§ **TASK BRIEF**
Transcribe all the entries word for word, omitting any pictures they contain.

§ **DATA EXTRACTS**
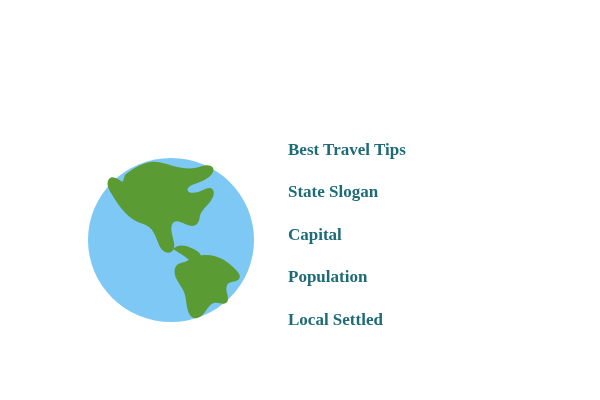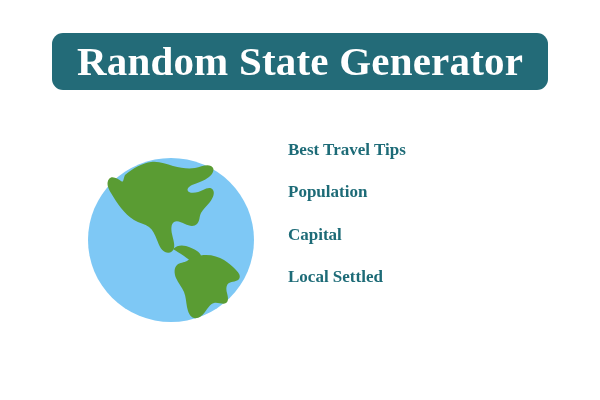--- a/index.html
+++ b/index.html
@@ -82,23 +82,20 @@
     justify-content: center;
     white-space: nowrap;
     text-align: center;
   }
 </style>
 </head>
 <body>
 
 <div id="app">
 
-  <div class="title-banner">
-    <div class="title-text">Random State Generator</div>
-  </div>
 
   <div class="globe-wrap">
     <svg viewBox="0 0 168 166" xmlns="http://www.w3.org/2000/svg">
 
       <ellipse cx="84" cy="83" rx="83" ry="82" fill="#7ec8f5"></ellipse>
 
       <path fill="#5a9c33" d="M38,18
                C46,11 56,6 64,5
                C72,4 79,7 86,9
                C94,11 101,12 108,11
@@ -147,18 +144,19 @@
                C103,160 101,155 100,150
                C99,145 99,140 97,135
                C95,130 91,126 89,121
                C87,116 87,111 90,108
                C93,105 97,106 100,104 Z"></path>
     </svg>
   </div>
 
   <div class="field-list">
     <div class="field-item">Best Travel Tips</div>
+    <div class="field-item">State Slogan</div>
+    <div class="field-item">Capital</div>
     <div class="field-item">Population</div>
-    <div class="field-item">Capital</div>
     <div class="field-item">Local Settled</div>
   </div>
 
 </div>
 
 </body></html>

§ **EXERCISE RESULT**
--- a/index.html
+++ b/index.html
@@ -82,23 +82,20 @@
     justify-content: center;
     white-space: nowrap;
     text-align: center;
   }
 </style>
 </head>
 <body>
 
 <div id="app">
 
-  <div class="title-banner">
-    <div class="title-text">Random State Generator</div>
-  </div>
 
   <div class="globe-wrap">
     <svg viewBox="0 0 168 166" xmlns="http://www.w3.org/2000/svg">
 
       <ellipse cx="84" cy="83" rx="83" ry="82" fill="#7ec8f5"></ellipse>
 
       <path fill="#5a9c33" d="M38,18
                C46,11 56,6 64,5
                C72,4 79,7 86,9
                C94,11 101,12 108,11
@@ -147,18 +144,19 @@
                C103,160 101,155 100,150
                C99,145 99,140 97,135
                C95,130 91,126 89,121
                C87,116 87,111 90,108
                C93,105 97,106 100,104 Z"></path>
     </svg>
   </div>
 
   <div class="field-list">
     <div class="field-item">Best Travel Tips</div>
+    <div class="field-item">State Slogan</div>
+    <div class="field-item">Capital</div>
     <div class="field-item">Population</div>
-    <div class="field-item">Capital</div>
     <div class="field-item">Local Settled</div>
   </div>
 
 </div>
 
 </body></html>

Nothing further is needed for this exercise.